Die Beschwerlichkeit ließ nach. Am Ende des Mittelteils würde es noch mal schwierig werden, aber ich wußte, daß der Rest der Strecke immer leichter werden würde. So etwas wie eine langsame, gedämpfte Musik beflügelte meinen Gang beim Dahinschreiten, Abbiegen und Weiterschreiten. Es begleitete mich durch den Letzten Schleier, und als ich den Mittelpunkt des letzten Stück Weges überwand, hörte es sich so ähnlich an wie Caravan.
Da standen wir nun in der Mitte, lange Zeit schweigend und keuchend. Was genau ich eigentlich erreicht hatte, war mir nicht ganz klar. Ich hatte jedoch das unbestimmte Gefühl, daraus könne folgen, daß ich meinen Vater jetzt besser verstand. Immer noch glitten Nebelschwaden über das Muster, durch das Tal.
»Ich fühle mich... stärker«, verkündete Luke nach einiger Zeit. »Ja, ich werde bei der Bewachung dieses Ortes helfen. Das scheint mir ein angenehmer Zeitvertreib zu sein.«
»Übrigens, Luke, wie lautete nun eigentlich die Nachricht, die du mir überbringen solltest?« fragte ich.

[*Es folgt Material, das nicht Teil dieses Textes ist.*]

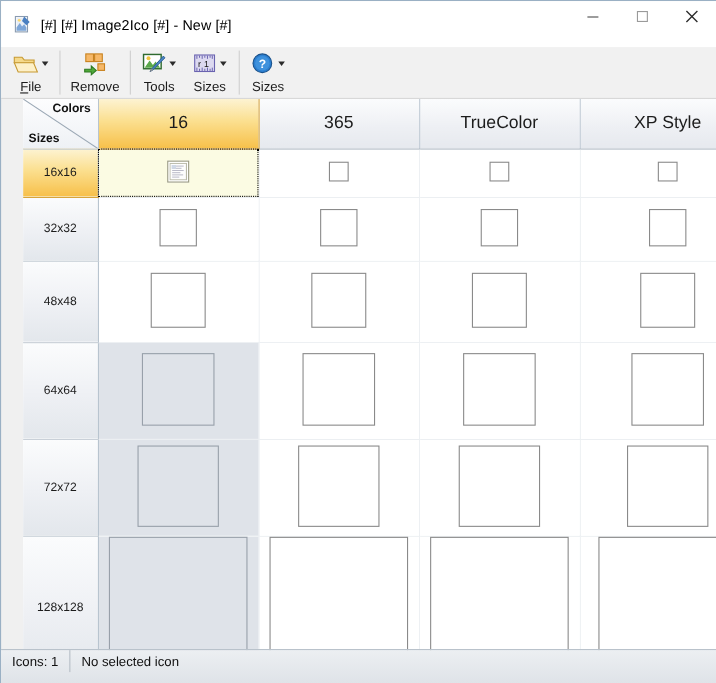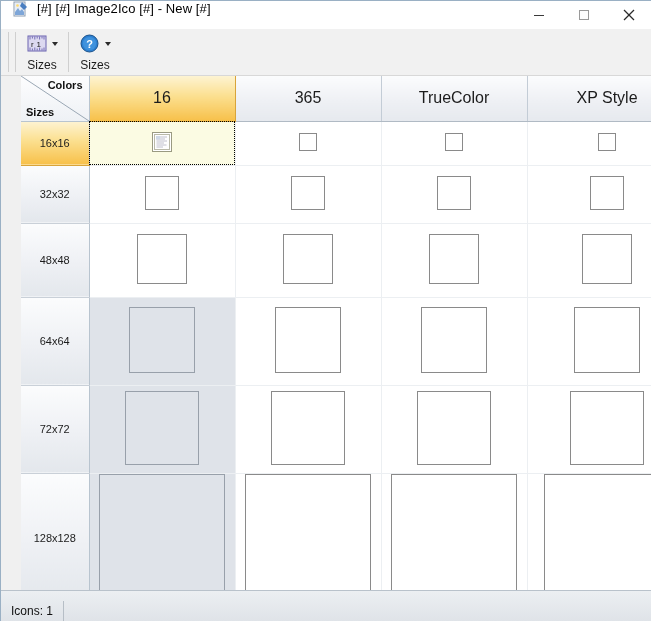"[#] [#] Image2Ico [#] -" .titlebar { align-items: flex-start -> center; height: 28px -> 42px }
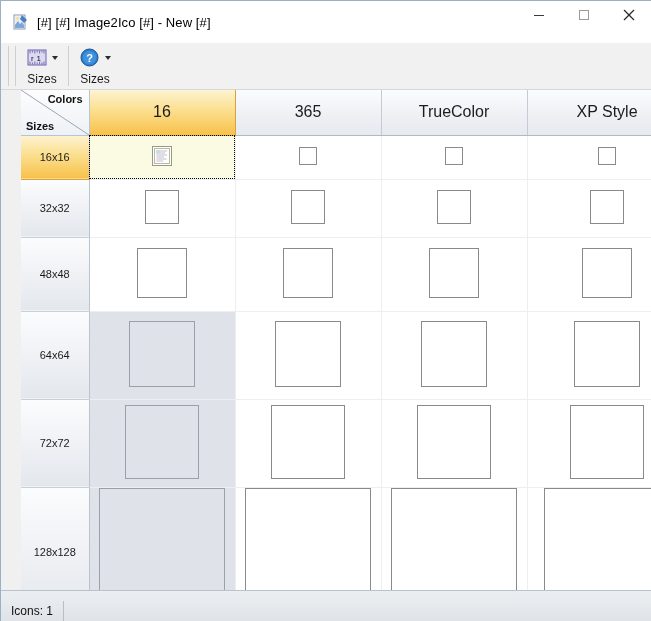"File" div.tb-item { html: none -> <div> <div> <span> <svg> <path></path> <path></path> </svg> </span> <span> <i></i> </span> </div> <div><u>F</u>ile</div> </div> }
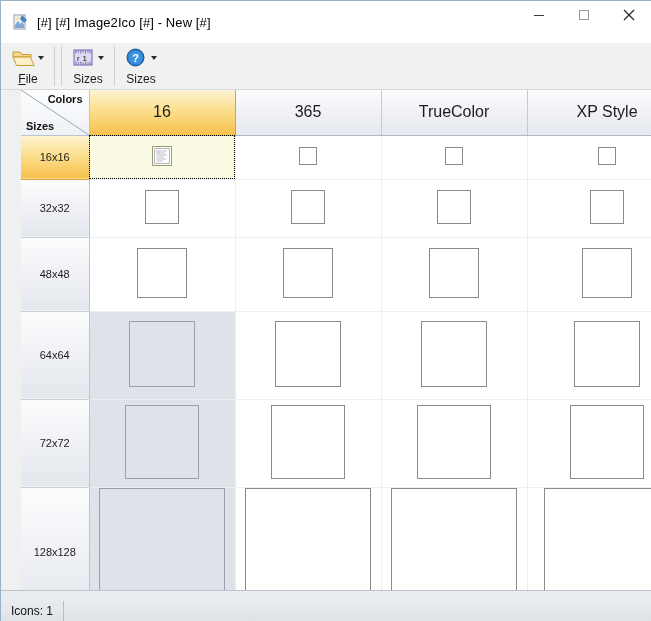"Remove" div.tb-item { html: none -> <div> <div> <span> <svg> <rect></rect> <rect></rect> <rect></rect> <path></path> </svg> </span> </div> <div>Remove</div> </div> }
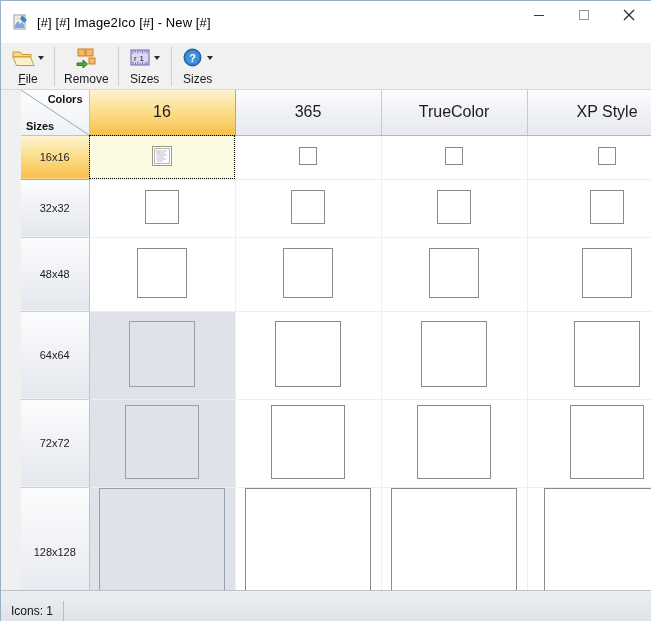"Tools" div.tb-item { html: none -> <div> <div> <span> <svg> <rect></rect> <path></path> <circle></circle> <path></path> <path></path> </svg> </span> <span> <i></i> </span> </div> <div>Tools</div> </div> }
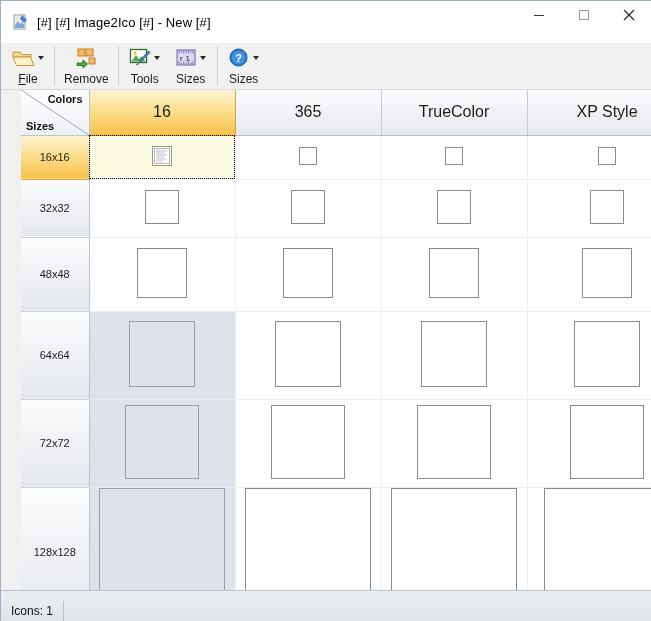"Icons: 1" .statusbar { align-items: flex-end -> flex-start }
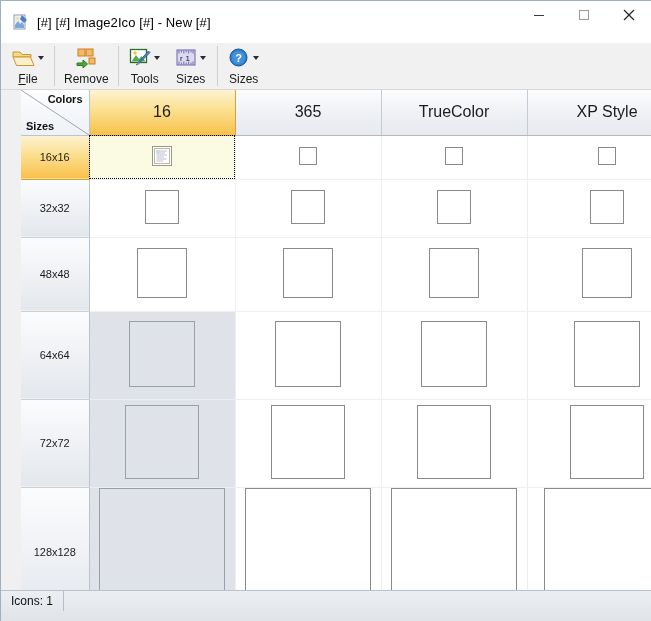"No selected icon" div.status-seg { html: none -> <div>No selected icon</div> }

»Oh, ich sollte dir ausrichten, daß du aus den Burgen verschwinden sollst«, antwortete er, »und daß die Sache allmählich gefährlich wird.«
»Das mit der Gefahr wußte ich bereits«, sagte ich. »Aber ich muß trotzdem noch einiges erledigen.«
Er zuckte mit den Schultern. »Nun, so lautet jedenfalls die Nachricht. Wie es den Anschein hat, ist man zur Zeit nirgendwo sicher.«
»Hier gibt es bis jetzt noch keine Probleme«, warf Corwin ein. »Keine der beiden Mächte weiß so richtig, wie sie sich diesem Ort nähern oder wie sie ihn einschätzen soll. Er ist zu stark, als daß er vom Amber-Muster vereinnahmt werden könnte, und der Logrus weiß nicht, wie er ihn zerstören soll.«
»Das hört sich ja ziemlich tröstlich an.«
»Es wird jedoch irgendwann eine Zeit kommen, da sie einen Vorstoß gegen ihn versuchen werden.«
»Bis dahin werden wir warten und die Augen offenhalten. Wenn irgend etwas auftaucht, was könnte das sein?«
»Vermutlich Geister - wie wir -, die danach trachten, mehr darüber zu erfahren und sich daran zu versuchen. Kannst du einigermaßen gut mit dieser Klinge umgehen?«
»Bei aller Bescheidenheit: ja. Für den Fall, daß das nicht ausreichen sollte, bin ich auch noch in den magischen Künsten bewandert.«
»Sie fallen durch Stahl, obwohl sie Feuer vergießen -anstatt Blut. Du kannst dich jetzt vom Muster nach draußen verfrachten lassen, wenn du das möchtest. Ich werde gleich bei dir sein, um dir zu zeigen, wo die Waffen und die anderen Vorräte eingelagert sind. Ich unternähme gern eine kleine Reise und ließe euch für eine Weile allein.«
»Klar doch«, sagte Luke. »Was meinst du dazu, Merle?«
»Ich muß in die Burgen zurückkehren. Ich bin mit meiner Mutter zum Essen verabredet, und anschließend muß ich Swayvills Beerdigung beiwohnen.«
»Vielleicht ist es nicht in der Lage, dich über die ganze Strecke bis zu den Burgen zu befördern«, sagte Corwin. »Sie führt verdammt nahe an den Logrus heran. Aber du wirst dich schon irgendwie mit ihm einigen - oder umgekehrt. Übrigens, wie geht es Dara eigentlich?«
»Es ist lange her, seit ich sie länger als nur für ein paar flüchtige Augenblicke gesehen habe«, antwortete ich. »Sie ist immer noch herrisch, hochmütig und übertrieben besorgt, wenn es um mich geht. Ich habe außerdem den Eindruck, daß sie möglicherweise ebenso in lokale politische Machenschaften verwickelt ist wie auch in die übergeordneten Belange der Beziehung zwischen den Burgen und Amber.«
Luke schloß kurz die Augen und verschwand. Gleich darauf sah ich ihn neben dem Polly-Jackson-Wagen. Er öffnete eine Tür, glitt auf den Beifahrersitz, beugte sich vor und fummelte an etwas herum. Kurze Zeit später hörte ich über die Entfernung hinweg das Radio spielen.